TRANZO, Scientific Centre for care and welfare, Faculty of Social and Behavioral Sciences, Tilburg University, the Netherlands.
BMC Health Serv Res. 2012 Jan 31;12:26. doi: 10.1186/1472-6963-12-26.
Every two years, long-term care organizations for the elderly are obliged to evaluate and publish the experiences of residents, representatives of psychogeriatric patients, and/or assisted-living clients with regard to quality of care. Our hypotheses are that publication of this quality information leads to improved performance, and that organizations with substandard performance will improve more than those whose performance is relatively good.
The analyses included organizational units that measured experiences twice between 2007 (t(0)) and 2009 (t(1)). Experiences with quality of care were measured with Consumer Quality Index (CQI) questionnaires. Besides descriptive analyses (i.e. mean, 5(th) and 95(th) percentile, and 90% central range) of the 19 CQI indicators and change scores of these indicators were calculated. Differences across five performance groups (ranging from 'worst' to 'best') were tested using an ANOVA test and effect sizes were measured with omega squared (ω(2)).
At t0 experiences of residents, representatives, and assisted-living clients were positive on all indicators. Nevertheless, most CQI indicators had improved scores (up to 0.37 change score) at t(1). Only three indicators showed a minor decline (up to -0.08 change score). Change scores varied between indicators and questionnaires, e.g. they were more profound for the face-to-face interview questionnaire for residents in nursing homes than for the other two mail questionnaires (0.15 vs. 0.05 and 0.04, respectively), possibly due to more variation between nursing homes on the first measurement, perhaps indicating more potential for improvement. A negative relationship was found between prior performance and change, particularly with respect to the experiences of residents (ω(2) = 0.16) and assisted-living clients (ω(2) = 0.15). However, the relation between prior performance and improvement could also be demonstrated with respect to the experiences reported by representatives of psychogeriatric patients and by assisted-living clients. For representatives of psychogeriatric patients, the performance groups 1 and 2 ([much] below average) improved significantly more than the other three groups (ω(2) = 0.05).
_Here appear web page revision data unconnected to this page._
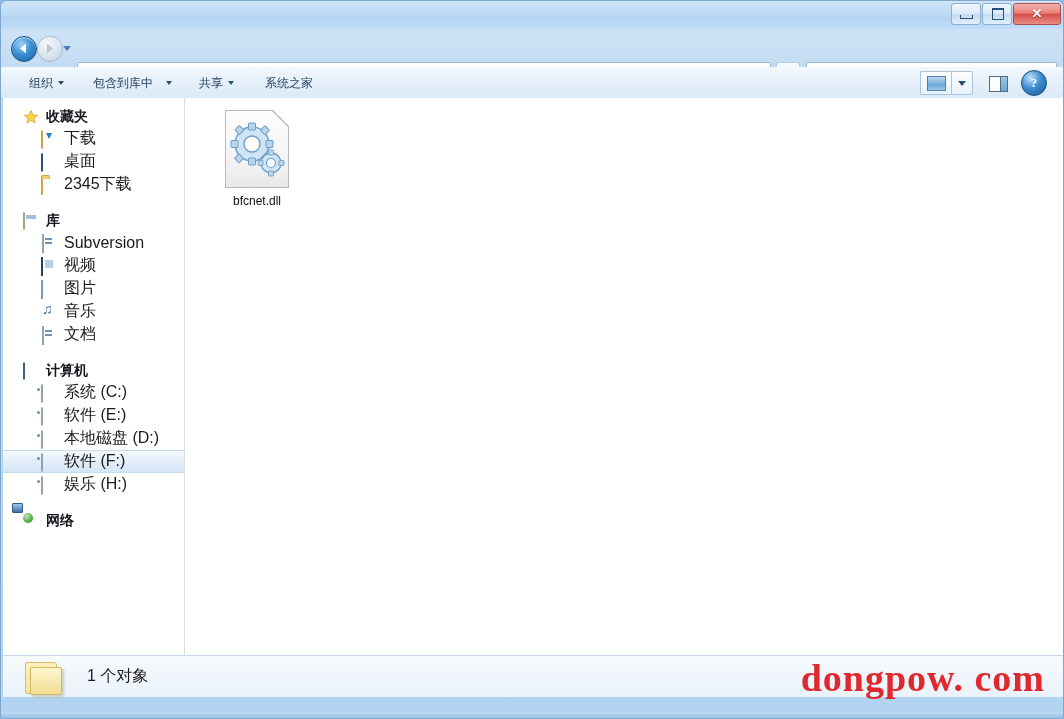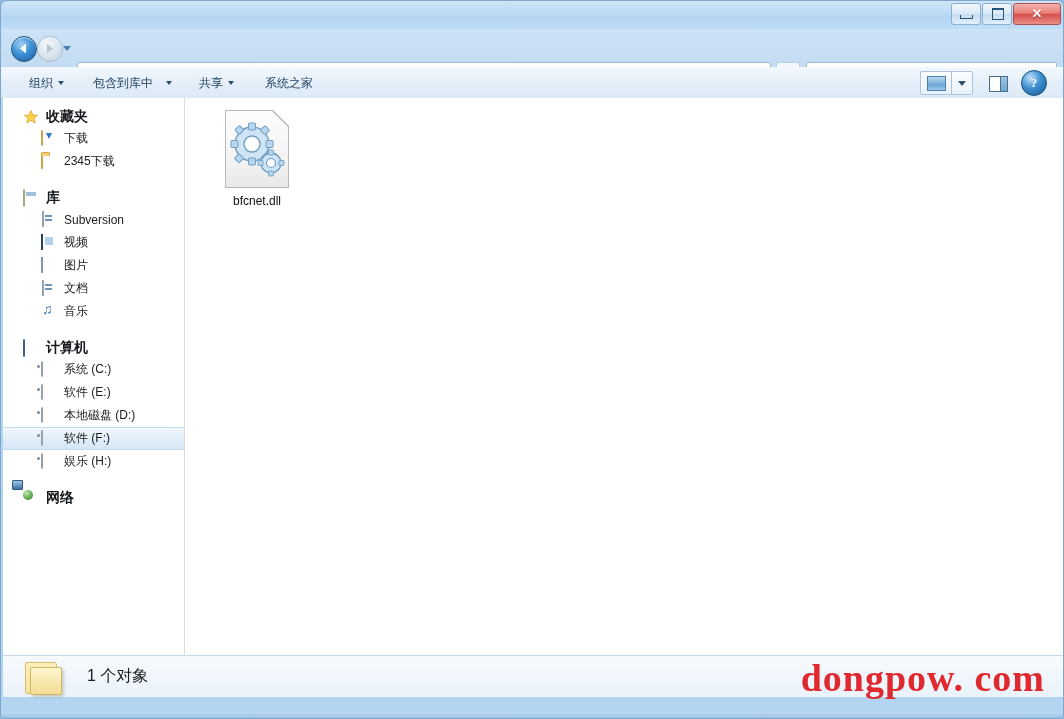--- a/index.html
+++ b/index.html
@@ -334,7 +334,7 @@
     align-items: center;
     height: 23px;
     padding-left: 38px;
-    font-size: 12px;
+    font-size: 16px;
     color: #1b1b1b;
     cursor: default;
   }

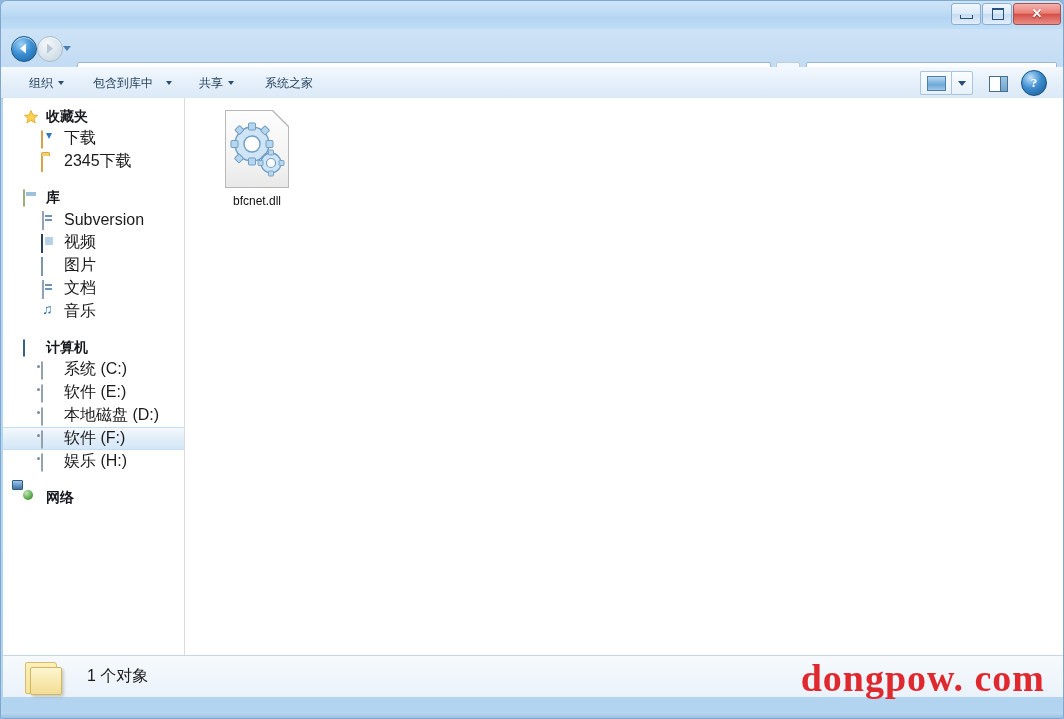--- a/index.html
+++ b/index.html
@@ -715,6 +715,10 @@
         <div class="nav-item">
           <span class="nav-ico"><span class="ico-dl"></span></span>
           <span>下载</span>
+        </div>
+        <div class="nav-item">
+          <span class="nav-ico"><span class="ico-desktop"></span></span>
+          <span>桌面</span>
         </div>
         <div class="nav-item">
           <span class="nav-ico"><span class="ico-folder-y"></span></span>

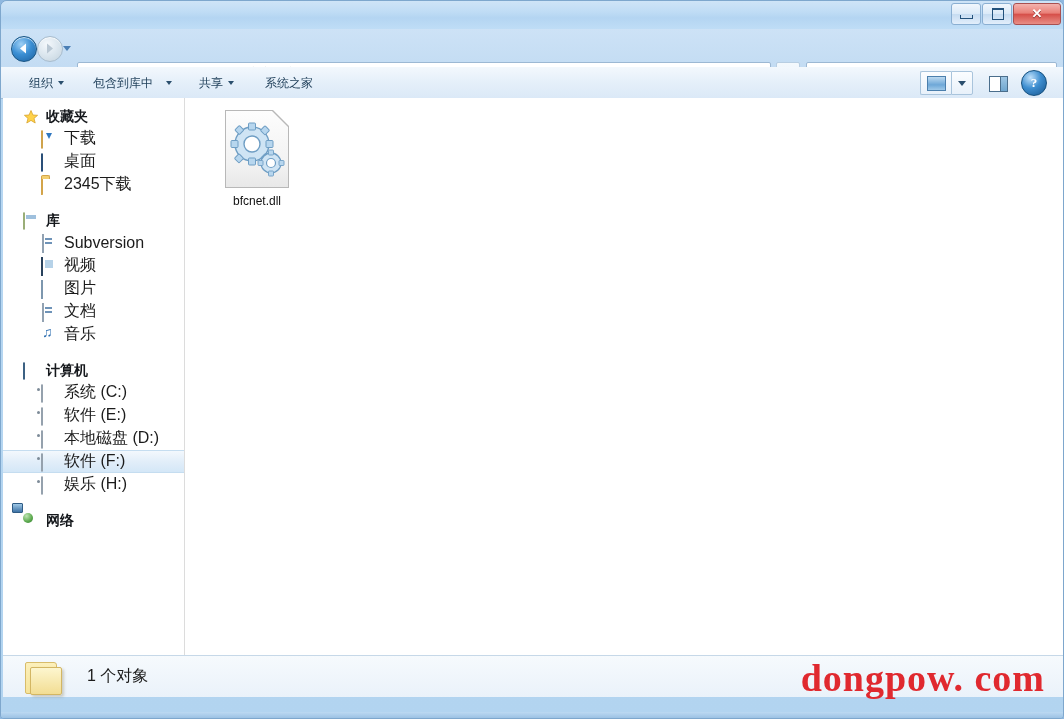--- a/index.html
+++ b/index.html
@@ -744,12 +744,12 @@
           <span>图片</span>
         </div>
         <div class="nav-item">
+          <span class="nav-ico"><span class="ico-music"></span></span>
+          <span>音乐</span>
+        </div>
+        <div class="nav-item">
           <span class="nav-ico"><span class="ico-doc"></span></span>
           <span>文档</span>
-        </div>
-        <div class="nav-item">
-          <span class="nav-ico"><span class="ico-music"></span></span>
-          <span>音乐</span>
         </div>
       </div>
Both hypotheses were confirmed: almost all indicator scores improved over time and long-term care organizations for the elderly with substandard performance improved more than those with a performance which was already relatively good.
每两年,老年人长期护理机构都有义务评估并公布居民、心理老年患者代表和/或辅助生活客户对护理质量的体验。我们的假设是,发布这些质量信息会导致绩效提高,而绩效较差的组织的改善程度将超过绩效相对较好的组织。
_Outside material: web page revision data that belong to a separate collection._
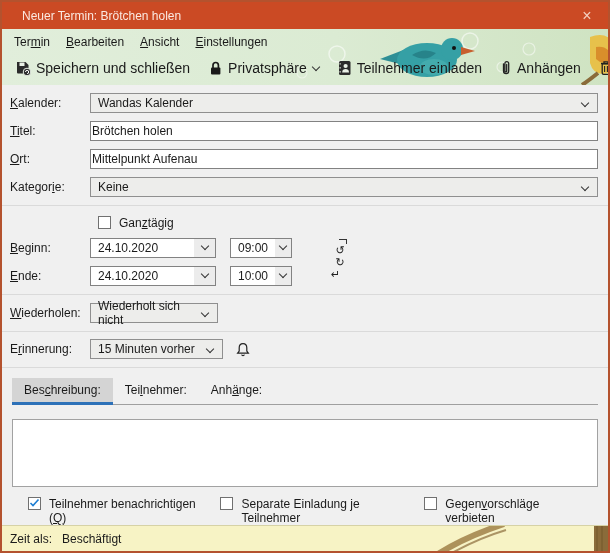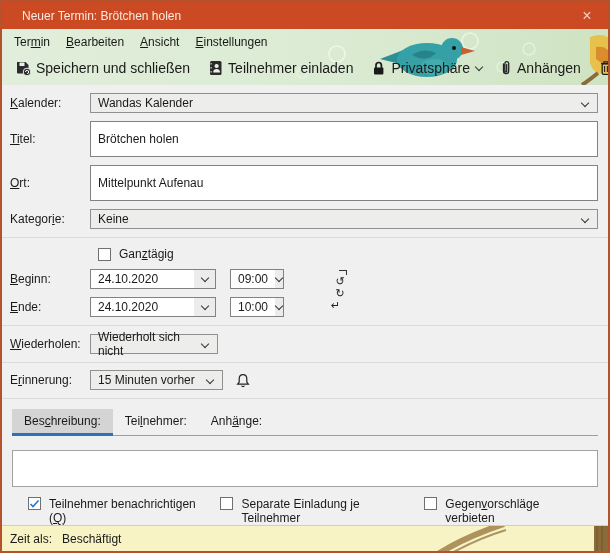--- a/index.html
+++ b/index.html
@@ -117,6 +117,14 @@
       </div>
       <div class="tbtn">
         <svg width="15" height="16" viewBox="0 0 15 16">
+          <path d="M5 8 V5.2 a2.7 2.7 0 0 1 5.4 0 V8" stroke="#1a1a1a" stroke-width="1.7" fill="none"></path>
+          <rect x="3" y="7.4" width="9.4" height="7" rx="1" fill="#1a1a1a"></rect>
+        </svg>
+        <span>Privatsphäre</span>
+        <span class="chev" style="margin:-2px 0 0 1px"></span>
+      </div>
+      <div class="tbtn">
+        <svg width="15" height="16" viewBox="0 0 15 16">
           <rect x="2" y="1" width="11.5" height="14" rx="1.5" fill="#2b2b2b"></rect>
           <rect x="2.6" y="3" width="1" height="1.6" fill="#e9f0e6"></rect>
           <rect x="2.6" y="7" width="1" height="1.6" fill="#e9f0e6"></rect>
@@ -125,14 +133,6 @@
           <path d="M5.2 12.5 c0 -2.4 1.5 -3.4 3.4 -3.4 s3.4 1 3.4 3.4 Z" fill="#e9f0e6"></path>
         </svg>
         <span>Teilnehmer einladen</span>
-      </div>
-      <div class="tbtn">
-        <svg width="15" height="16" viewBox="0 0 15 16">
-          <path d="M5 8 V5.2 a2.7 2.7 0 0 1 5.4 0 V8" stroke="#1a1a1a" stroke-width="1.7" fill="none"></path>
-          <rect x="3" y="7.4" width="9.4" height="7" rx="1" fill="#1a1a1a"></rect>
-        </svg>
-        <span>Privatsphäre</span>
-        <span class="chev" style="margin:-2px 0 0 1px"></span>
       </div>
       <div class="tbtn">
         <svg width="12" height="16" viewBox="0 0 12 16">

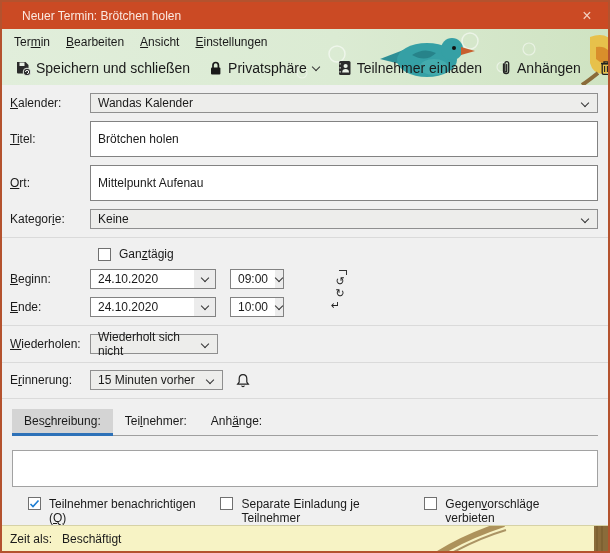--- a/index.html
+++ b/index.html
@@ -32,7 +32,7 @@
   .select{height:20px;background:#ededeb;border:1px solid #8f8f8f;display:flex;align-items:center;padding:0 24px 0 7px;position:relative}
   .select .chev{position:absolute;right:9px;top:6px}
   .chev{width:6px;height:6px;border-right:1.4px solid #333;border-bottom:1.4px solid #333;transform:rotate(45deg);display:inline-block}
-  .tinput{height:36px;width:100%;background:#fff;border:1px solid #828282;padding:0 7px;font:inherit;color:inherit;outline:none}
+  .tinput{height:20px;width:100%;background:#fff;border:1px solid #828282;padding:0 1px;font:inherit;color:inherit;outline:none}
   .combo{height:20px;background:#fff;border:1px solid #828282;display:flex;align-items:stretch}
   .combo .val{flex:1;display:flex;align-items:center;padding:0 7px}
   .combo-btn{width:21px;background:#ececec;display:flex;align-items:center;justify-content:center}

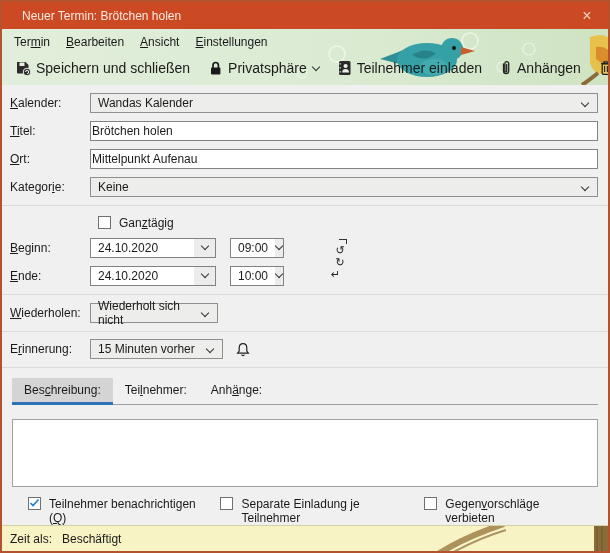--- a/index.html
+++ b/index.html
@@ -38,7 +38,7 @@
   .combo-btn{width:21px;background:#ececec;display:flex;align-items:center;justify-content:center}
   .combo-btn .chev{margin-top:-3px}
   .date{width:126px}
-  .time{width:54px;margin-left:14px}
+  .time{width:62px;margin-left:14px}
   .dtwrap{position:relative}
   .tz{position:absolute;left:320px;top:1px;width:20px;height:52px;display:flex;flex-direction:column;align-items:center;color:#222;font-size:11px;line-height:1}
   .tz-corner{width:8px;height:5px;border-top:1.6px solid #333;border-right:1.6px solid #333;align-self:flex-end;margin-right:3px}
分析包括在 2007 年(t(0))和 2009 年(t(1))之间两次测量体验的组织单位。护理质量体验使用消费者质量指数(CQI)问卷进行测量。除了对 19 个 CQI 指标的描述性分析(即平均值、第 5 和第 95 百分位数和 90%中心范围)外,还计算了这些指标的变化分数。使用方差分析检验五个绩效组(从“最差”到“最好”)之间的差异,并使用 ω 平方(ω(2))测量效应大小。
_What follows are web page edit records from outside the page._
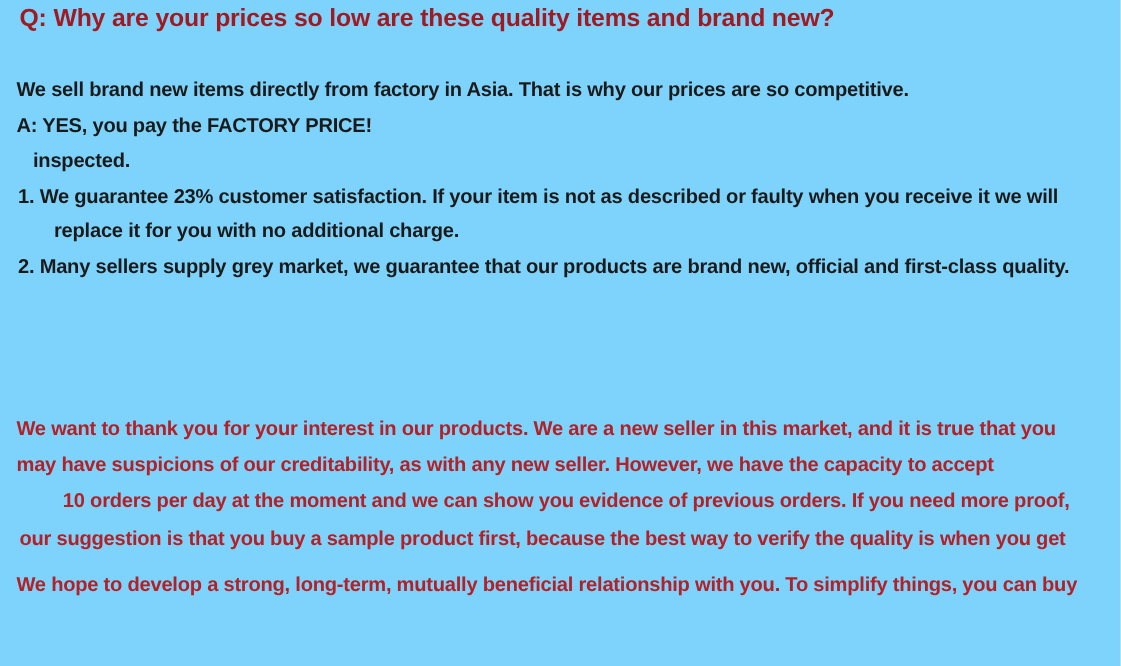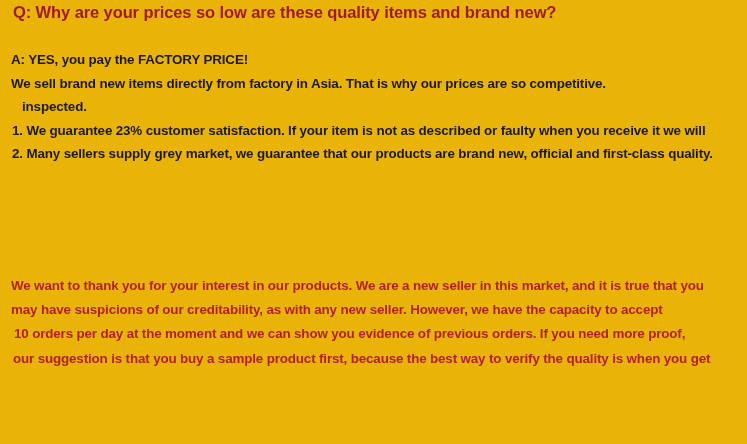--- a/index.html
+++ b/index.html
@@ -20,7 +20,7 @@
     position: relative;
     width: 747px;
     height: 444px;
-    background: #eab308;
+    background: #7dd3fc;
     box-sizing: border-box;
     padding-left: 48px;
   }

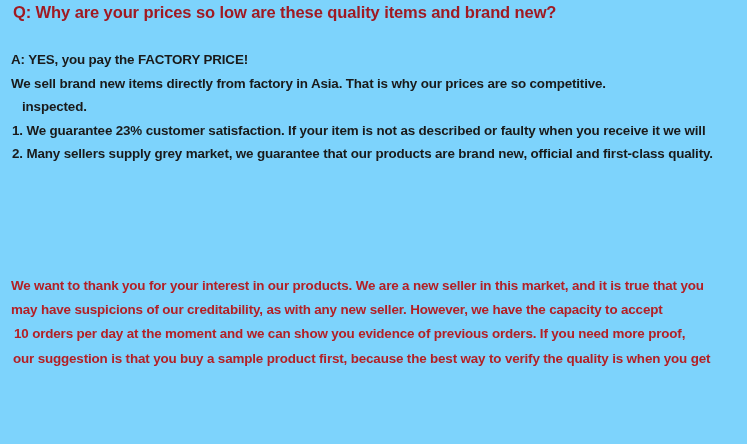--- a/index.html
+++ b/index.html
@@ -85,8 +85,8 @@
   <div class="faq-question">Q:  Why are your prices so low are these quality items and brand new?</div>
 
   <div class="answer-block">
+    <div class="answer-line">We sell brand new items directly from factory in Asia. That is why our prices are so competitive.</div>
     <div class="answer-line">A:  YES, you pay the FACTORY PRICE!</div>
-    <div class="answer-line">We sell brand new items directly from factory in Asia. That is why our prices are so competitive.</div>
     <div class="answer-line indent-1">inspected.</div>
     <div class="answer-line list-item">1. We guarantee 23% customer satisfaction. If your item is not as described or faulty when you receive it we will</div>
     <div class="answer-line list-item">2. Many sellers supply grey market, we guarantee that our products are brand new, official and first-class quality.</div>

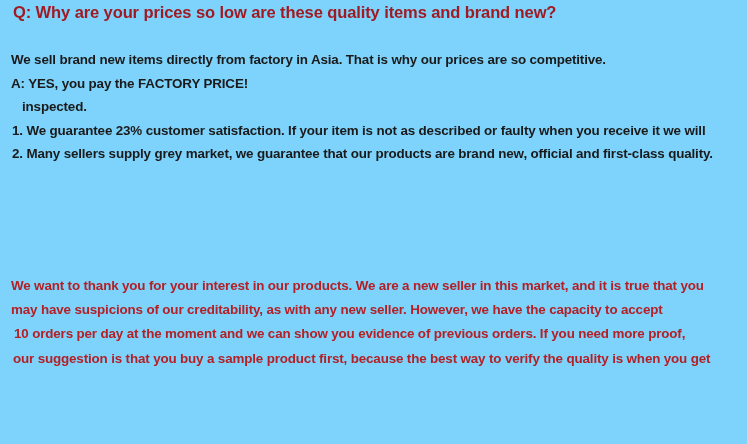--- a/index.html
+++ b/index.html
@@ -89,6 +89,7 @@
     <div class="answer-line">A:  YES, you pay the FACTORY PRICE!</div>
     <div class="answer-line indent-1">inspected.</div>
     <div class="answer-line list-item">1. We guarantee 23% customer satisfaction. If your item is not as described or faulty when you receive it we will</div>
+    <div class="answer-line list-cont">replace it for you with no additional charge.</div>
     <div class="answer-line list-item">2. Many sellers supply grey market, we guarantee that our products are brand new, official and first-class quality.</div>
   </div>
 

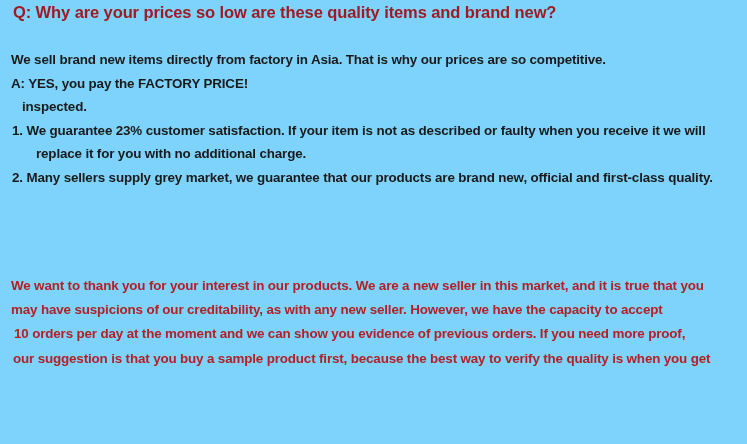--- a/index.html
+++ b/index.html
@@ -73,7 +73,7 @@
     letter-spacing: -0.15px;
     white-space: nowrap;
   }
-  .red-line.nudge-1 { padding-left: 3px; }
+  .red-line.nudge-1 { padding-left: 3px; text-align: center; }
   .red-line.nudge-2 { padding-left: 2px; }
   .red-line.nudge-3 { padding-left: 5px; }
 </style>

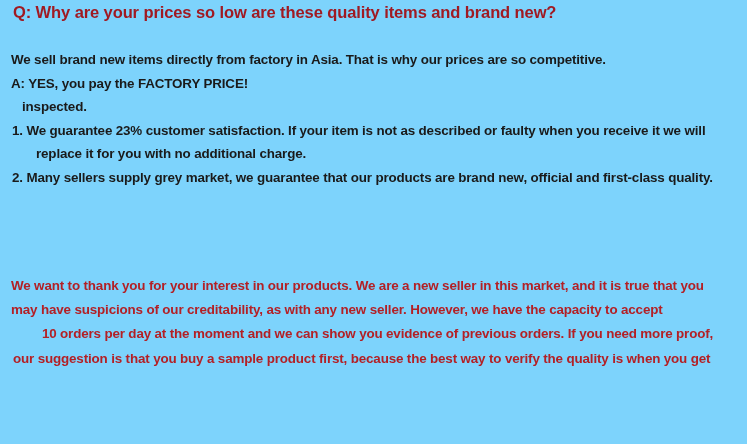--- a/index.html
+++ b/index.html
@@ -101,6 +101,7 @@
   </div>
 
   <div class="red-block second">
+    <div class="red-line">We hope to develop a strong, long-term, mutually beneficial relationship with you. To simplify things, you can buy</div>
   </div>
 
 </div>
在 t0 时,居民、代表和辅助生活客户的体验在所有指标上均为积极。尽管如此,大多数 CQI 指标在 t(1)时的得分有所提高(最高可达 0.37 变化分数)。只有三个指标显示出轻微下降(最高可达-0.08 变化分数)。变化分数在指标和问卷之间有所不同,例如,对于养老院的居民面对面访谈问卷来说,它们更为深刻(0.15 与其他两个邮件问卷相比分别为 0.05 和 0.04),这可能是由于第一次测量时养老院之间的差异更大,可能表明有更大的改进潜力。发现先前绩效与变化之间存在负相关关系,尤其是居民(ω(2) = 0.16)和辅助生活客户(ω(2) = 0.15)的体验。然而,也可以在心理老年患者代表和辅助生活客户的报告体验方面证明先前绩效与改善之间的关系。对于心理老年患者代表,绩效组 1 和 2(远低于平均水平)的改善明显超过其他三组(ω(2) = 0.05)。
两个假设都得到了证实:几乎所有指标得分都随着时间的推移而提高,绩效较差的老年人长期护理机构的改善程度超过了绩效已经相对较好的机构。